Page 1 of 1

User profiling using the database. What's the best way?

Posted: Sat Aug 20, 2005 8:01 pm
by robster
I have a database setup, which as well as having forum tables and other tables, also contains a table for users.

The table could look similar to this for examples sake and is called forum_user_info:

Code: Select all

id - name_first - name_last - country - gender - birthdate - email_settings - username - email
What I want to do now, is have the ability to ask users questions. The questions could be things like this:

Code: Select all

When being presented with a chance to overtake, and the lanes are double lined, do you overtake or do you obey the road rules?
These questions will appear around the site, and will contribute to the users profile in time, and will provide answers to questions about them. Profiling as such, but fun profiling.

What I want to know is, how would I best layout the database to handle this considering these rules:?

1 - The questions must never be asked twice to the same user
2 - The answers must represent a character trait of the user, so the answers must be interprited by the system in a way to emphasise this
3 - They must be able to be searched very quickly to compare one user against another


What I mean by questions 2 and 3 are basically described like this:

I want to be able to look at a users responses to the questions and write a script that says something like 'user X answered question Y with a negative answer, so they are 'character_trait''.

The user can then say, show me all users that have a character trait of 'angry' (as an example)

I hope somebody here can help me out with a design for the database, and I want to imagine the site is very successful and has say, up to 50,000 members.

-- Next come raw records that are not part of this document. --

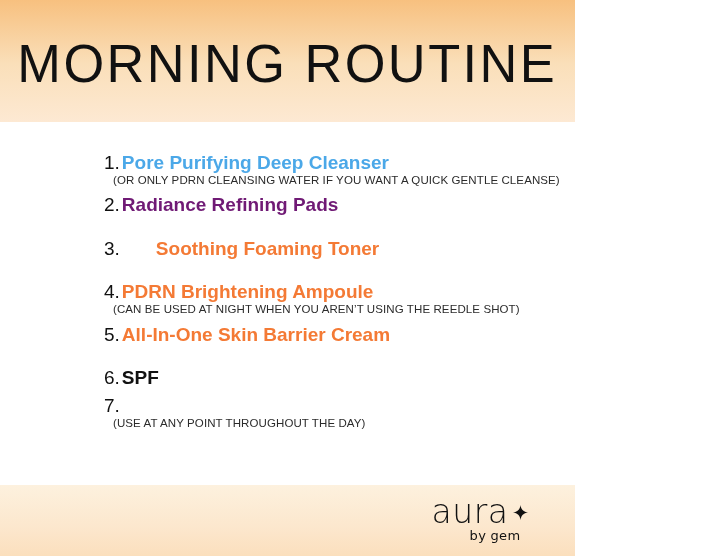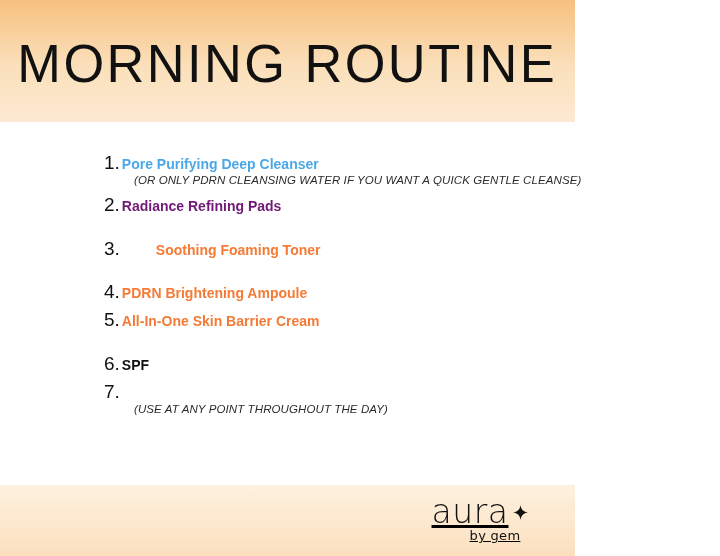"Pore Purifying Deep Cleanser" .item-title { font-size: 14px -> 19px }
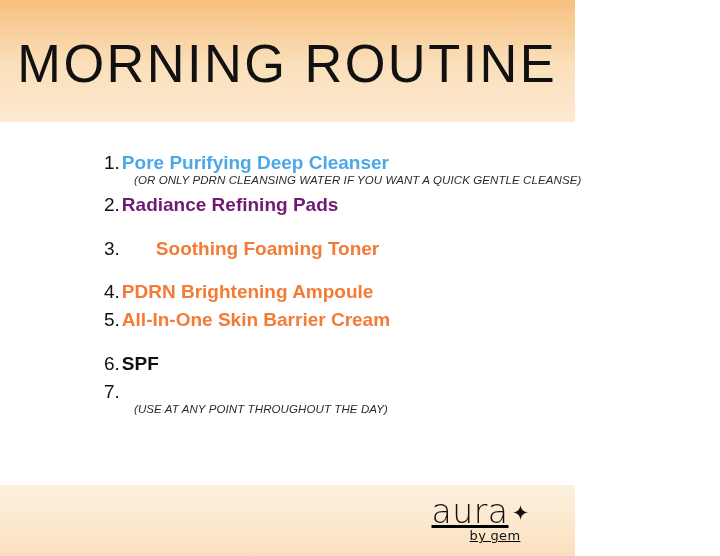"(OR ONLY PDRN CLEANSING WATER" .item-note { font-style: italic -> none; margin-left: 30px -> 9px }
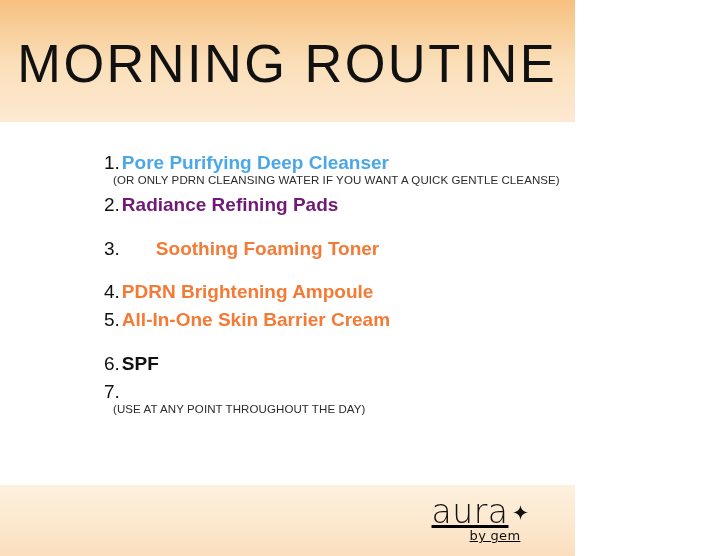"(CAN BE USED AT NIGHT" div.item-note { html: none -> <div>(CAN BE USED AT NIGHT WHEN YOU AREN’T USING THE REEDLE SHOT)</div> }
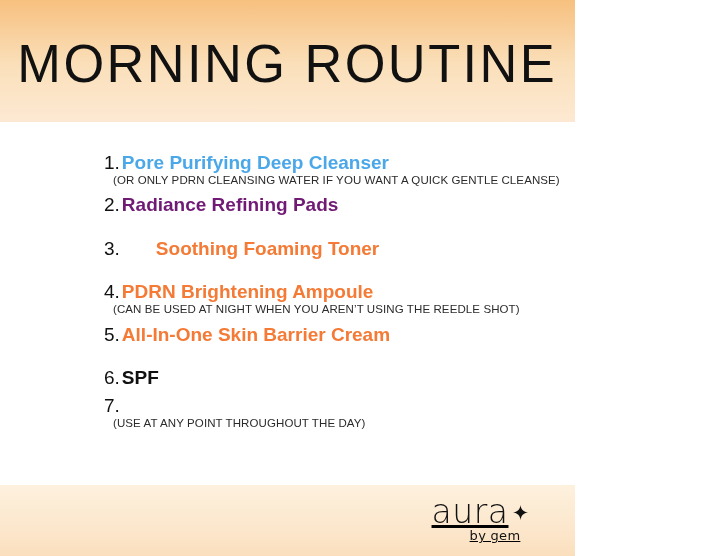"aura" .logo-block { text-decoration: underline -> none }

Some more random thoughts I've been having on the topic:

Do I create a seperate table for each question?
If I do create a seperate table for each question, how do I let the system know the user has taken that question?
Do I have a script that checks through the whole table for responses?
Considering there could be 10's of thousands of responses, this could get slow with thousands of users searching at once for example.



Any advice appreciated dearly! :)

Rob

Posted: Sat Aug 20, 2005 8:41 pm
by feyd
I see a table for all questions, a table for answers, and a table for votes.

since it sounds like you're only allowing binary choices, you can store a reference to the responses allowed in the question table. As for the votes table, it'd store a user id, question id, and answer chosen

Posted: Sat Aug 20, 2005 9:02 pm
by robster
That's pretty interesting! Damn, that makes a lot of sense.

Do you imagine the tables to look something like this?


Questions

Code: Select all

id - question - answer_id

Answers

Code: Select all

id - answer - question_id

Votes

Code: Select all

id - question_id - answer_chosen - user_id

I don't fully understand why you have answer_id in the Questions table. Could you perhaps explain that a little as I would have thought you'd leave that out and do something like this:


Creating the question for display from the database (really rough code, no real loop or way to stop loop, you get the idea though):

Code: Select all

if (user has has not answered this question)
{
  display question
}
else
{
  display next question
}


When drawing the question, find the answers in the Answers table

Code: Select all

result = "retrieve all answers from answers table where question_id = $question_id"

begin loop through result
{
  display answer
}


and finally, when checking out what the user has answered, so we can profile them, something like this:

Code: Select all

result = "retrieve all answer_chosen from votes table where user_id = $user_id and where question_id = $question_id"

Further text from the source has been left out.